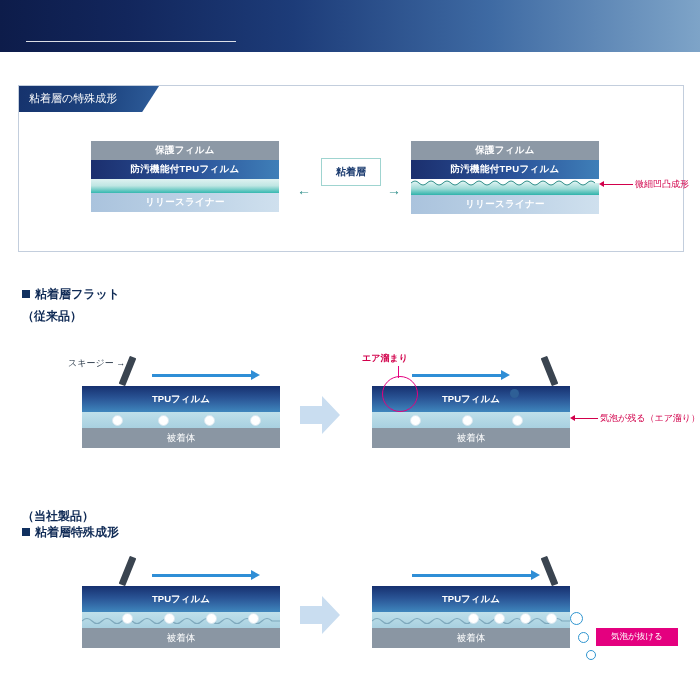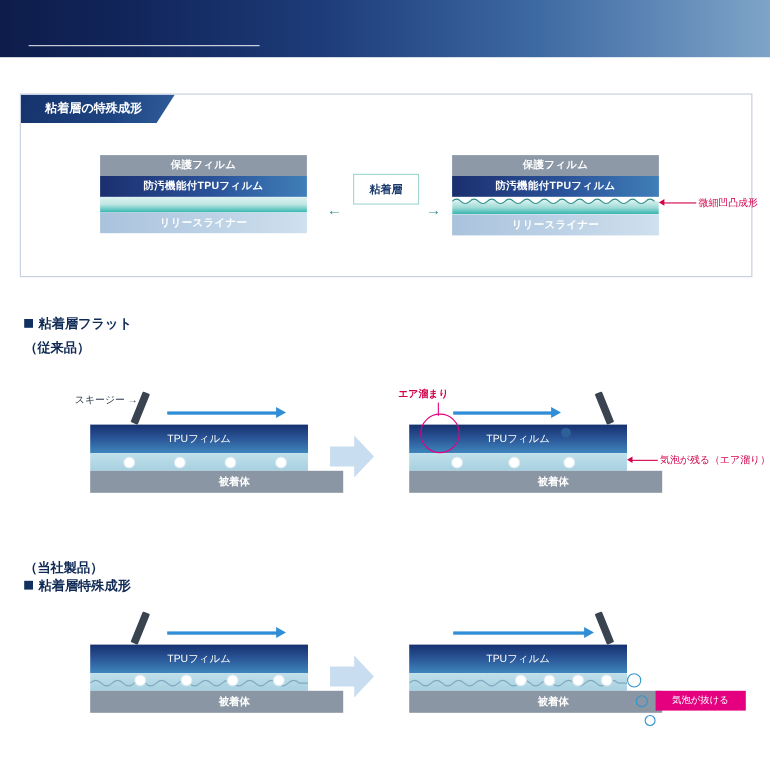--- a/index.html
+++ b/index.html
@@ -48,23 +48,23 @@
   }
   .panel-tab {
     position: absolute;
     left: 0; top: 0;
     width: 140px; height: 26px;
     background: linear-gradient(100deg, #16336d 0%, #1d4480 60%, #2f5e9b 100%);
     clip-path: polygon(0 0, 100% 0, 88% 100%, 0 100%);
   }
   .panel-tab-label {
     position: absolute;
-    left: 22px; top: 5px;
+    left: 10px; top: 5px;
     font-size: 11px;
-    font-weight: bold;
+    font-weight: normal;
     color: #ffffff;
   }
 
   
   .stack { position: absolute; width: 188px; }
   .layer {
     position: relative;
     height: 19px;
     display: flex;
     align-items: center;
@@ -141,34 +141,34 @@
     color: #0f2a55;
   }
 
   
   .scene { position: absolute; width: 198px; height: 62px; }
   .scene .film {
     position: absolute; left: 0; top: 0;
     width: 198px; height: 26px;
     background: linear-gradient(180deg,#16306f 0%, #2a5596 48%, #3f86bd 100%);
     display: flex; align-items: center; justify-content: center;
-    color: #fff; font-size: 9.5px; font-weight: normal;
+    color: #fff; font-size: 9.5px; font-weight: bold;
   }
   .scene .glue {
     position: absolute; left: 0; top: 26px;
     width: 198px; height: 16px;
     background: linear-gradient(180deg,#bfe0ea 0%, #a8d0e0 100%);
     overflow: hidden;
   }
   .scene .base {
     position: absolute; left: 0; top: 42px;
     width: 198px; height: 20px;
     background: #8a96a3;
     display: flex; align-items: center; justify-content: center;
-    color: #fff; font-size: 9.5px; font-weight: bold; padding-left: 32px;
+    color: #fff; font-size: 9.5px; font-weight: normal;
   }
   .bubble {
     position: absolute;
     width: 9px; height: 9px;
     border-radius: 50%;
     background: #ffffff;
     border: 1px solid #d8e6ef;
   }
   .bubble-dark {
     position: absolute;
==
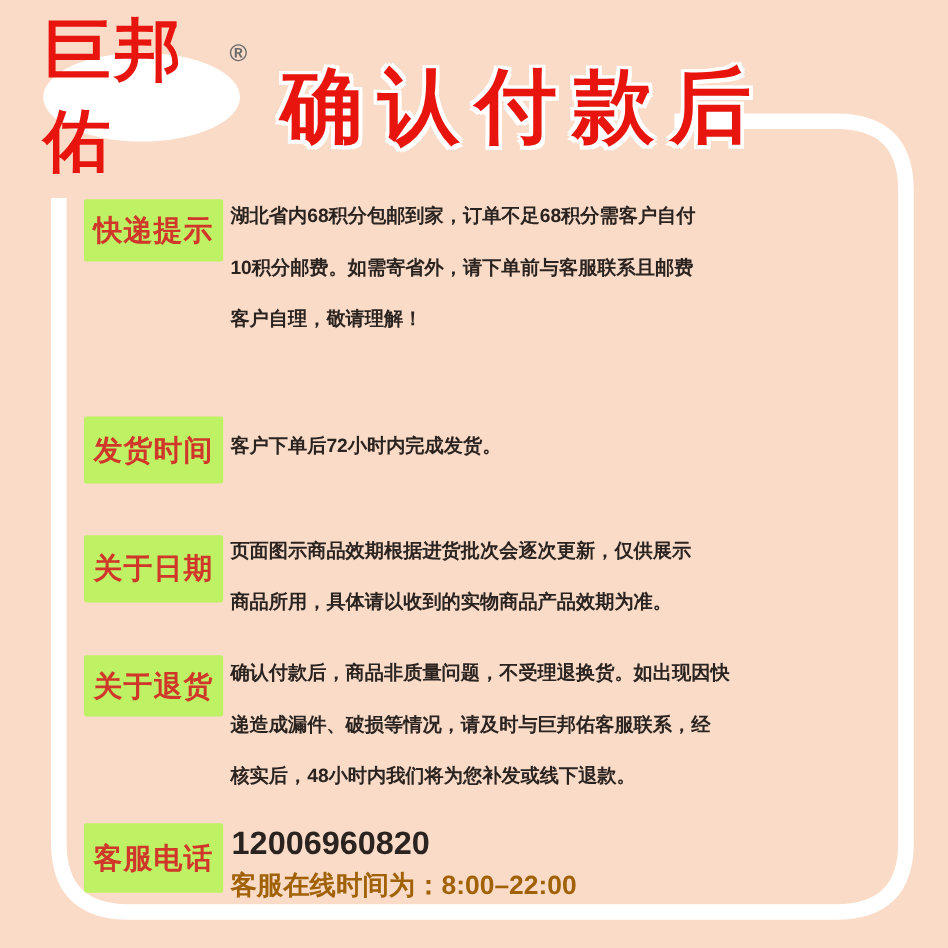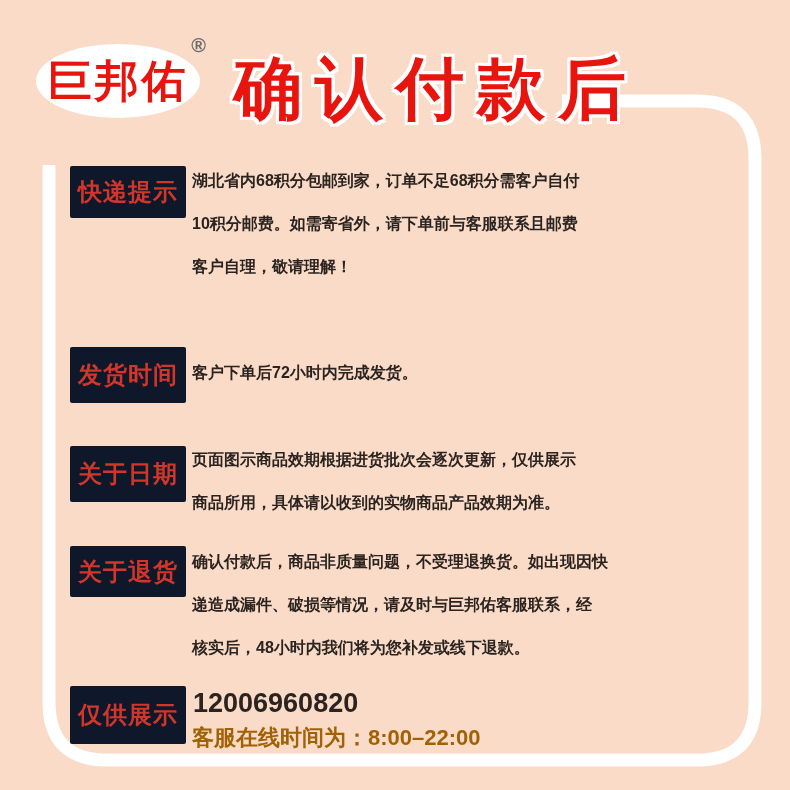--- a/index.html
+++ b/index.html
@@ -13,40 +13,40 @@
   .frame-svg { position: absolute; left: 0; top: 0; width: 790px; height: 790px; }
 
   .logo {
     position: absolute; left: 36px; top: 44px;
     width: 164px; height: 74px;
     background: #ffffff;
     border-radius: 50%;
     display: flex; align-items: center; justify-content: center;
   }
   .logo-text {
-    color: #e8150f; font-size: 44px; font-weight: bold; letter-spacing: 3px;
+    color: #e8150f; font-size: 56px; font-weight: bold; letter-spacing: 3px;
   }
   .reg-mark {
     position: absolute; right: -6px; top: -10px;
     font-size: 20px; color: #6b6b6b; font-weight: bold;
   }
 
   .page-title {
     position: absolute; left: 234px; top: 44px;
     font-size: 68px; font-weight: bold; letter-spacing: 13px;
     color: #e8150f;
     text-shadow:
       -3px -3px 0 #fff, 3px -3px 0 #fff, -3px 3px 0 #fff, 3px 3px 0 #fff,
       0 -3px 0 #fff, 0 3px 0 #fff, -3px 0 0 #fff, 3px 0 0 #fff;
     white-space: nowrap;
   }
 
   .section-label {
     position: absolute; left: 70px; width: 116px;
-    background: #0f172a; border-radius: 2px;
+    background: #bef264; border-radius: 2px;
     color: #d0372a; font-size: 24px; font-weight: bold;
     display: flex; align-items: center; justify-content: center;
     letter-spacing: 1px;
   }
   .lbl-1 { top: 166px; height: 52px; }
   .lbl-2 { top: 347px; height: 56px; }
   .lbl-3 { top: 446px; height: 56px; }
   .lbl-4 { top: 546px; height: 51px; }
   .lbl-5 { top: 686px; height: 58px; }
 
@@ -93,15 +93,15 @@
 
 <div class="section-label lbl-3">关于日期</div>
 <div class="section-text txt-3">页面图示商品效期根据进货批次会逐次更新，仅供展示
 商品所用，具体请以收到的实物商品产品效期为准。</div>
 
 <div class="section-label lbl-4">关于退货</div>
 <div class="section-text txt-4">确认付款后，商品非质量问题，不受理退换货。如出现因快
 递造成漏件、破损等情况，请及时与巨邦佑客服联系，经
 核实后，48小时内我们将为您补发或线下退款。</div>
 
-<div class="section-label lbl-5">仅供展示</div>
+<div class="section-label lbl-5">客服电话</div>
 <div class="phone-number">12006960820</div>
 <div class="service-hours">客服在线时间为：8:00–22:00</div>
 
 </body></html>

▸ **TASK INSTRUCTIONS**
Find the line with "#bef264; border-radius: 2px;" in the entries above. Retype it and each line after it, exactly, through the line with "</body></html>", and stop there.

▸ **FINISHED TASK**
+    background: #bef264; border-radius: 2px;
     color: #d0372a; font-size: 24px; font-weight: bold;
     display: flex; align-items: center; justify-content: center;
     letter-spacing: 1px;
   }
   .lbl-1 { top: 166px; height: 52px; }
   .lbl-2 { top: 347px; height: 56px; }
   .lbl-3 { top: 446px; height: 56px; }
   .lbl-4 { top: 546px; height: 51px; }
   .lbl-5 { top: 686px; height: 58px; }
 
@@ -93,15 +93,15 @@
 
 <div class="section-label lbl-3">关于日期</div>
 <div class="section-text txt-3">页面图示商品效期根据进货批次会逐次更新，仅供展示
 商品所用，具体请以收到的实物商品产品效期为准。</div>
 
 <div class="section-label lbl-4">关于退货</div>
 <div class="section-text txt-4">确认付款后，商品非质量问题，不受理退换货。如出现因快
 递造成漏件、破损等情况，请及时与巨邦佑客服联系，经
 核实后，48小时内我们将为您补发或线下退款。</div>
 
-<div class="section-label lbl-5">仅供展示</div>
+<div class="section-label lbl-5">客服电话</div>
 <div class="phone-number">12006960820</div>
 <div class="service-hours">客服在线时间为：8:00–22:00</div>
 
 </body></html>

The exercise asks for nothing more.